WONCA 2007 – Irritation in Clinical Decision Making

Monday, September 3rd, 2007

WONCA 2007

“Something does not fit in here!” – Irritation in Clinical Decision Making

Clinical decision making physicians construct and routinely access different internal knowledge bases, “facts and figures”, “illness scripts”, “pattern recognition”, and “reflective practice”, combining non-analytic elements (“gut-feeling”) with deliberation to varied extent. Occasionally, an internal sensation of alarm irritates expert GPs while caring for a patient.

Define “sensation of alarm” and its elements. Describe triggers, causes and favourable conditions. Understand better its value, limits and reliability for the decision making process and theory.

9 single-person interviews with German GPs, randomly chosen, have been audio-taped, verbatim transcribed, coded by two researches independently using Grounded Theory, and analyzed for concepts.

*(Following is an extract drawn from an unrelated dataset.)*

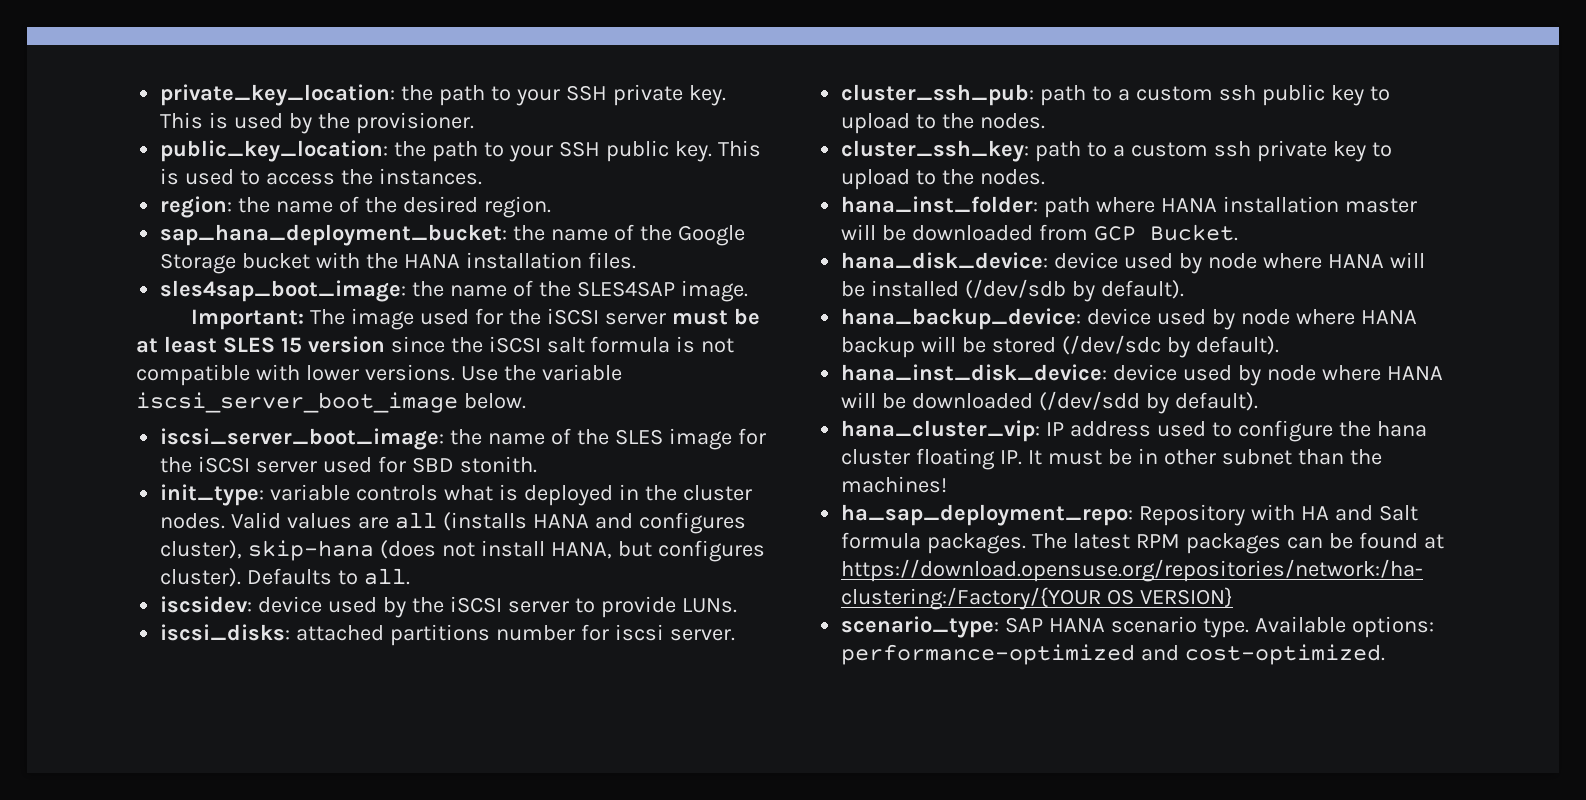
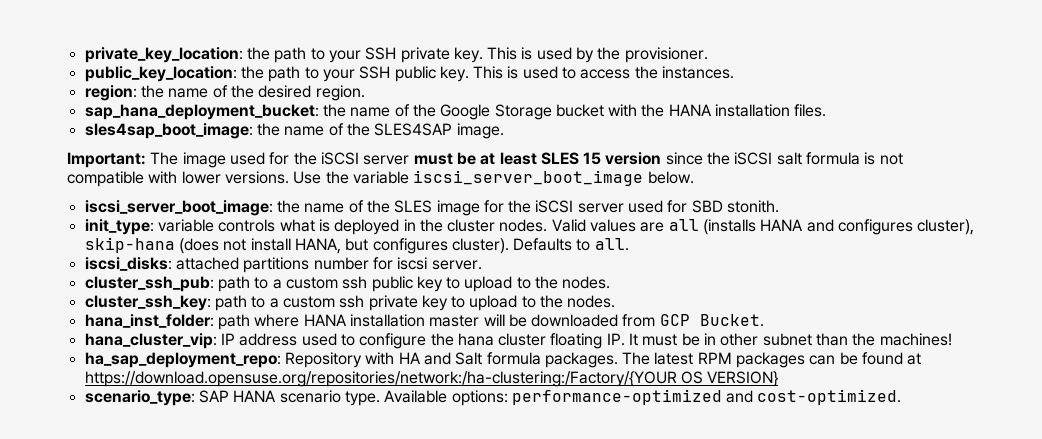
[160,596,737,618] // iscsidev: device used by the iSCSI server to provide LUNs. -> (629, 244) none
[841,252,1425,274] [841,279,1184,302] [841,308,1417,330] [841,335,1279,358] [841,364,1443,386] [841,391,1258,414] // hana_disk_device: device used by node where HANA will be installed (/dev/sdb by default). // hana_backup_device: device used by node where HANA backup will be stored (/dev/sdc by default). // hana_inst_disk_device: device used by node where HANA will be downloaded (/dev/sdd by default). -> (764, 320) none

GPs gave between two to five personal examples for this sensation in a quick row describing that “something does not fit” in a given clinical situation, and that this flashed off the background of their individual patient’s history knowledge, triggering situational circumstances, or GP’s anticipation which was not met. This phenomenon was co-notated with no, negative or positive emotions, sometimes with strong vegetative reactions. Reflection about physician’s own practice was caused frequently re-directing the further course of clinical encounter.

GPs established the existence of the phenomenon beyond doubt using the words “Something does not fit in here!” rather uniformly. Nevertheless, they described non-analytical processes in their decision making which differed considerably from each other.

If this phenomenon is a homogeneous entity, remains doubtful and needs further research. Theory of complex dynamic systems illuminates why irritation is essential, to leave routine pattern recognition for reflective practice.